Entry requirements and training (speech and language therapist)

This page has information on the entry requirements and training needed to become a speech and language therapist.

To practise as a speech and language therapist, you must be registered with the Health and Care Professions Council (HCPC). To register with the HCPC, you first need to successfully complete an approved degree (which takes three or four years full time or up to six years part time). There are also some postgraduate programmes which usually take 2 years. A degree apprenticeship standard in speech and language therapy has also been approved. 

University course

Courses in speech and language therapy may have different names, including:

  • speech and language pathology
  • speech science
  • human communication - speech and language therapy

Courses differ but all involve a lot of practical work with patients.

To get on to an speech and language therapy degree course you usually need:

  • two or three A levels, along with five GCSEs (grades A-C), including English language, maths and science

or alternative qualifications, including

  • BTEC, HND or HNC which includes science
  • relevant NVQ
  • science-based access course
  • equivalent Scottish or Irish qualifications

If you already hold a relevant first degree, you can apply for an accelerated postgraduate programme in speech and language therapy. These courses usually last two years.

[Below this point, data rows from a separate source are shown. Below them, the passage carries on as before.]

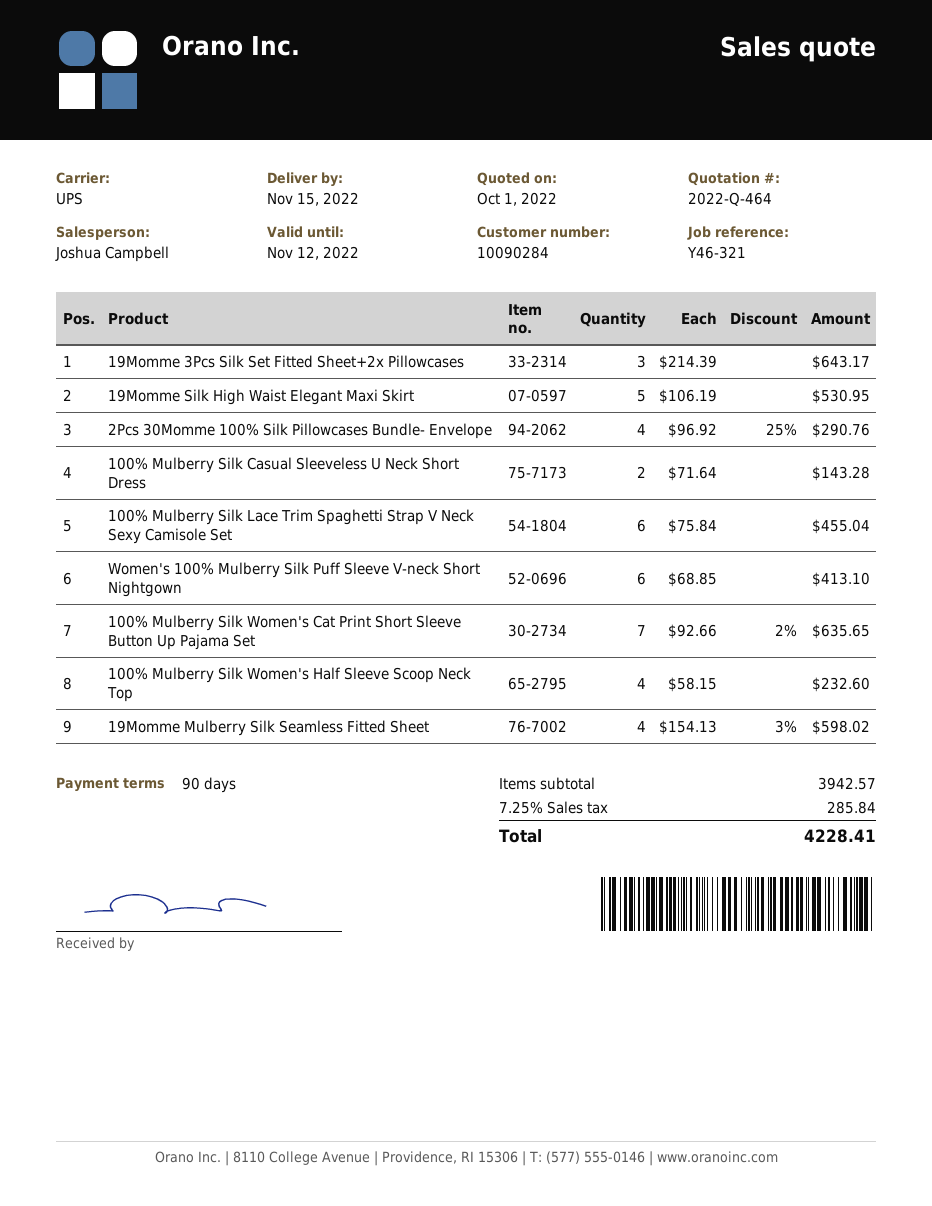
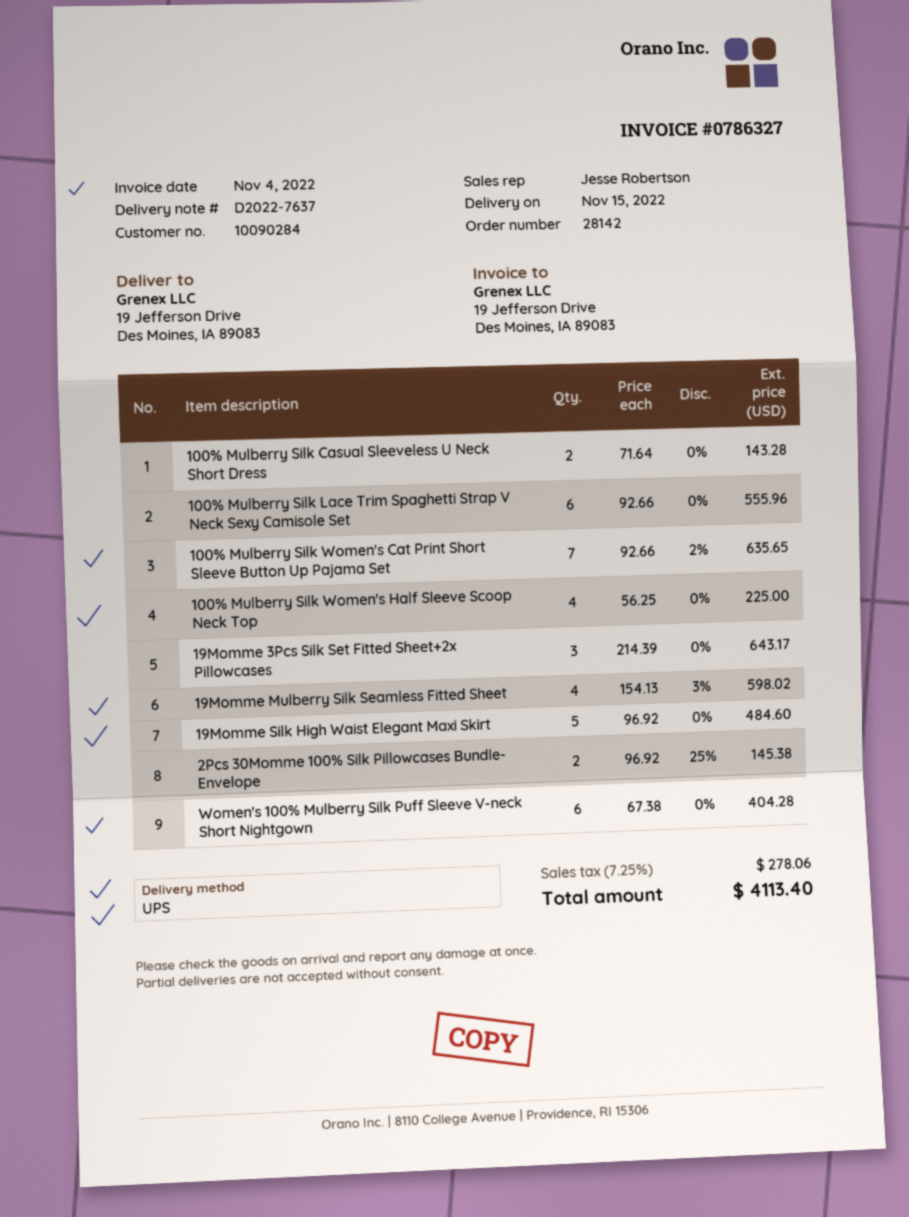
sales rep: Joshua Campbell -> Jesse Robertson
19Momme Silk High Waist Elegant Maxi Skirt: 5 x 106.19 = 530.95 -> 5 x 96.92 = 484.60
2Pcs 30Momme 100% Silk Pillowcases Bundle- Envelope: 4 x 96.92 - 25% = 290.76 -> 2 x 96.92 - 25% = 145.38
100% Mulberry Silk Lace Trim Spaghetti Strap V Neck Sexy Camisole Set: 6 x 75.84 = 455.04 -> 6 x 92.66 = 555.96
Women's 100% Mulberry Silk Puff Sleeve V-neck Short Nightgown: 6 x 68.85 = 413.10 -> 6 x 67.38 = 404.28
100% Mulberry Silk Women's Half Sleeve Scoop Neck Top: 4 x 58.15 = 232.60 -> 4 x 56.25 = 225.00
tax: 7.25% = 285.84 -> 7.25% = 278.06
total: 4228.41 -> 4113.40

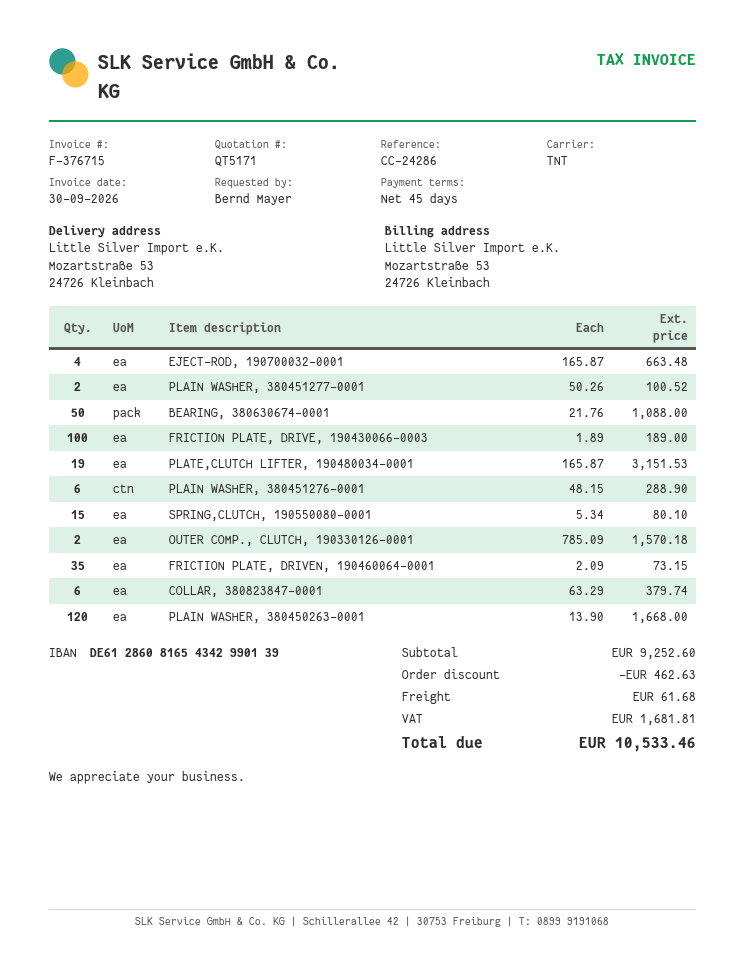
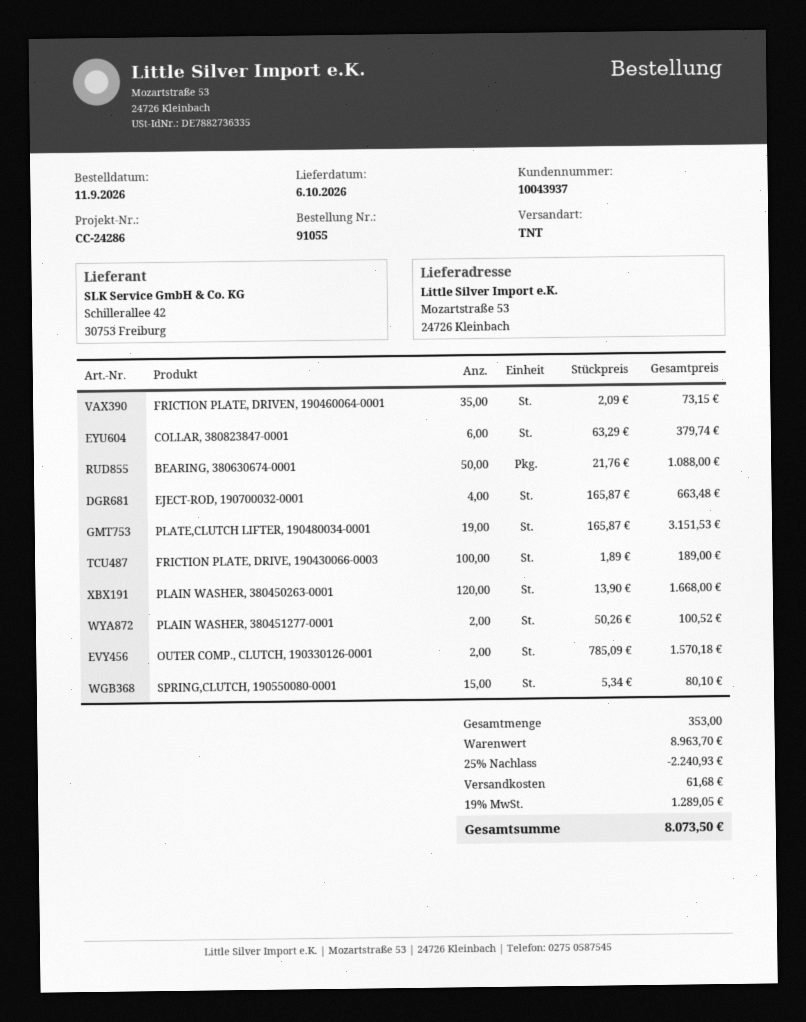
PLAIN WASHER, 380451276-0001: 6 x 48.15 = 288.90 -> none
subtotal: 9252.60 -> 8963.70
discount: 462.63 -> 2240.93
tax: 1681.81 -> 1289.05
total: 10533.46 -> 8073.50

Each institution sets its own entry requirements, so it’s important to check carefully. Wherever you study, you will need to show that you have an understanding of speech and language therapy. It is a good idea to spend some time with a registered speech and language therapist to see what the work is like.

Once you’ve successfully completed a programme approved by the HCPC, you are then eligible to apply for registration with the HCPC. Once registered as a practitioner, you’ll be required to retain your name on the register by keeping your knowledge and skills up to date and paying an annual retention fee.

Financial support while studying at university

You'll be entitled to receive at least £5,000 a year towards your studies while at university. Your personal circumstances may mean you could receive more. And the good news? You'll never have to pay it back

Degree apprenticeship 

A degree apprenticeship in speech and language therapy has been approved. This will offer an alternative route to registration with the HCPC. There are no nationally set entry requirements for degree apprenticeships - this will be down to the employer offering the apprenticeship - but you will typically need level 3 qualifications as you will be studying at degree level. Apprenticeships will be with employers, with study at university and vacancies will appear on the NHS Jobs website and the Government's Find an Apprenticeship website.

Want to learn more?

  • Personal characteristics needed by speech and language therapists include:

    • be able to work with people of all ages
    • enjoy using language and communication to help people
    • be able to motivate people
    • be able to reassure people
    • enjoy working alone or as a member of a team
  • Skills needed by speech and language therapists include:

    • excellent communication 
    • ability to motivate people
    • organisation 
    • ability to explain treatment to patients
    • business skills for private practice
    • problem solving
    • leadership.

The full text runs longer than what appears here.